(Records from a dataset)
※

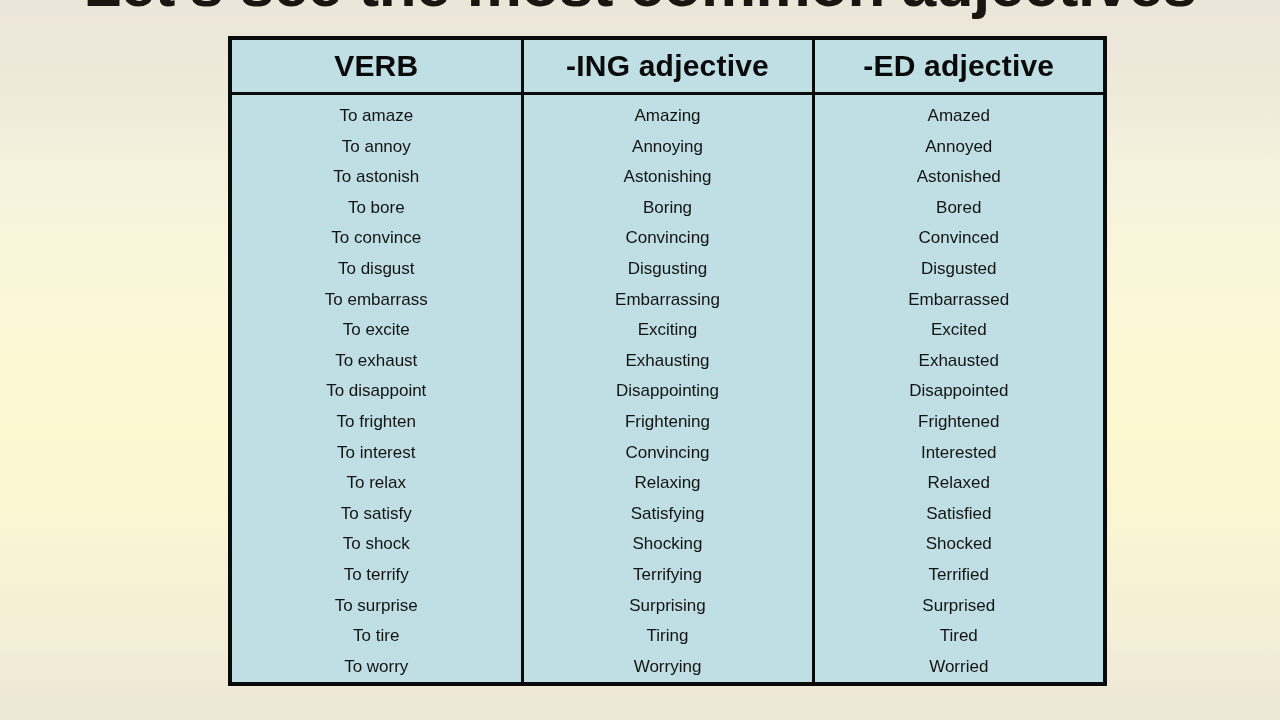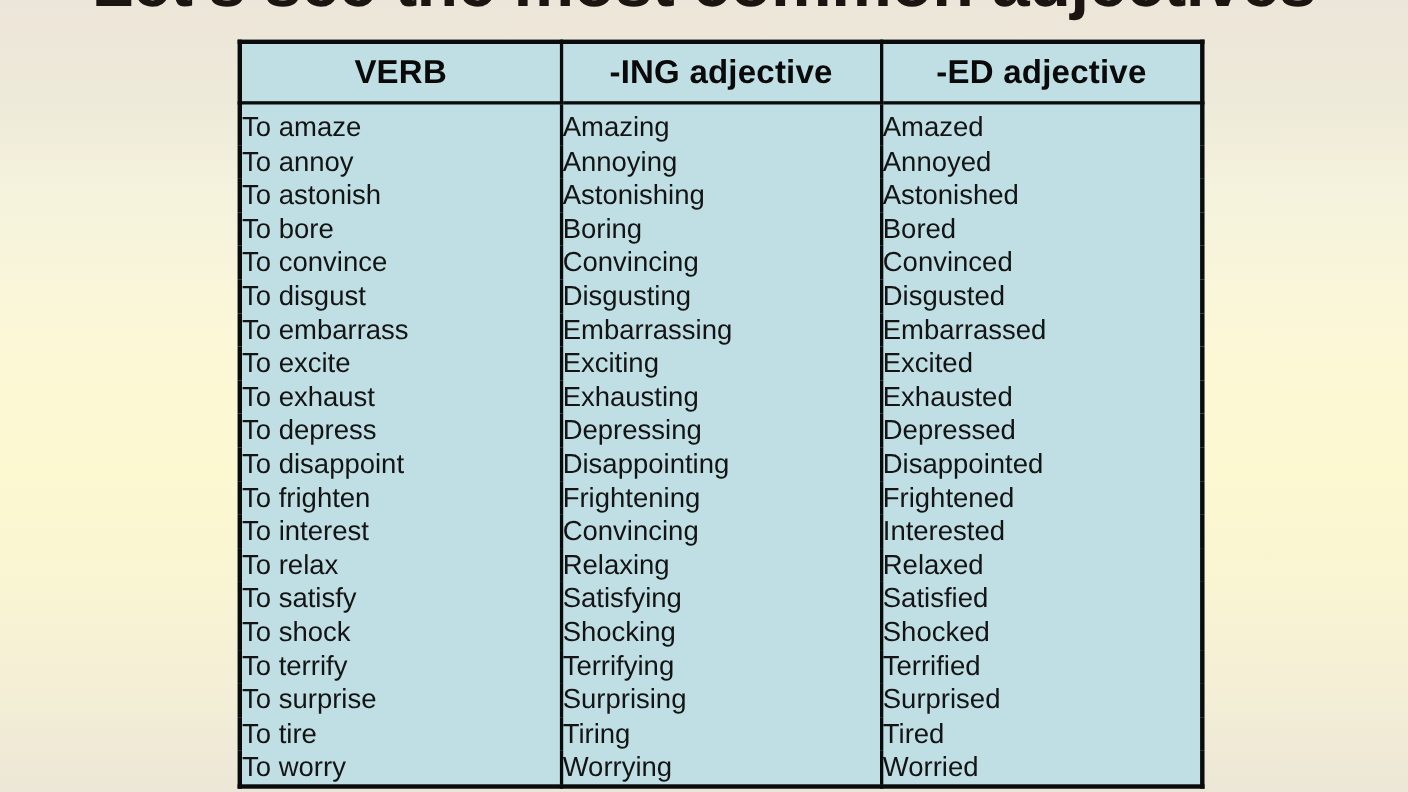--- a/index.html
+++ b/index.html
@@ -49,21 +49,21 @@
     font-size: 62px;
     line-height: 62px;
     letter-spacing: -0.5px;
     color: #1a1510;
     white-space: nowrap;
   }
 
   
   #adj-table {
     position: absolute;
-    left: 216px;
+    left: 228px;
     top: 36px;
     width: 875px;
     border-collapse: collapse;
     background: #bfdfe4;
     border: 4px solid #0b0b0b;
     table-layout: fixed;
   }
   #adj-table col.c-verb { width: 292px; }
   #adj-table col.c-ing  { width: 291px; }
   #adj-table col.c-ed   { width: 292px; }
@@ -84,22 +84,23 @@
   }
   #adj-table thead th:last-child { border-right: none; }
 
   #adj-table tbody td {
     height: 30.6px;
     background: #bfdfe4;
     border-right: 3px solid #0b0b0b;
     color: #141414;
     font-family: "Liberation Sans", sans-serif;
     font-weight: normal;
-    font-size: 25px;
+    font-size: 17px;
     line-height: 30.6px;
+    text-align: center;
     padding: 0;
     vertical-align: middle;
     white-space: nowrap;
   }
   #adj-table tbody td:last-child { border-right: none; }
 
   #adj-table tbody tr:first-child td { padding-top: 6px; }
 </style>
 </head>
 <body>
@@ -163,25 +164,20 @@
           <td>To excite</td>
           <td>Exciting</td>
           <td>Excited</td>
         </tr>
         <tr>
           <td>To exhaust</td>
           <td>Exhausting</td>
           <td>Exhausted</td>
         </tr>
         <tr>
-          <td>To depress</td>
-          <td>Depressing</td>
-          <td>Depressed</td>
-        </tr>
-        <tr>
           <td>To disappoint</td>
           <td>Disappointing</td>
           <td>Disappointed</td>
         </tr>
         <tr>
           <td>To frighten</td>
           <td>Frightening</td>
           <td>Frightened</td>
         </tr>
         <tr>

※

(Problem requirements): All lines above from the one with "line-height: 62px;" to the one with "border-collapse: collapse;", inclusive, should be copied exactly, and no other lines.

(Answer to the exercise):
     line-height: 62px;
     letter-spacing: -0.5px;
     color: #1a1510;
     white-space: nowrap;
   }
 
   
   #adj-table {
     position: absolute;
-    left: 216px;
+    left: 228px;
     top: 36px;
     width: 875px;
     border-collapse: collapse;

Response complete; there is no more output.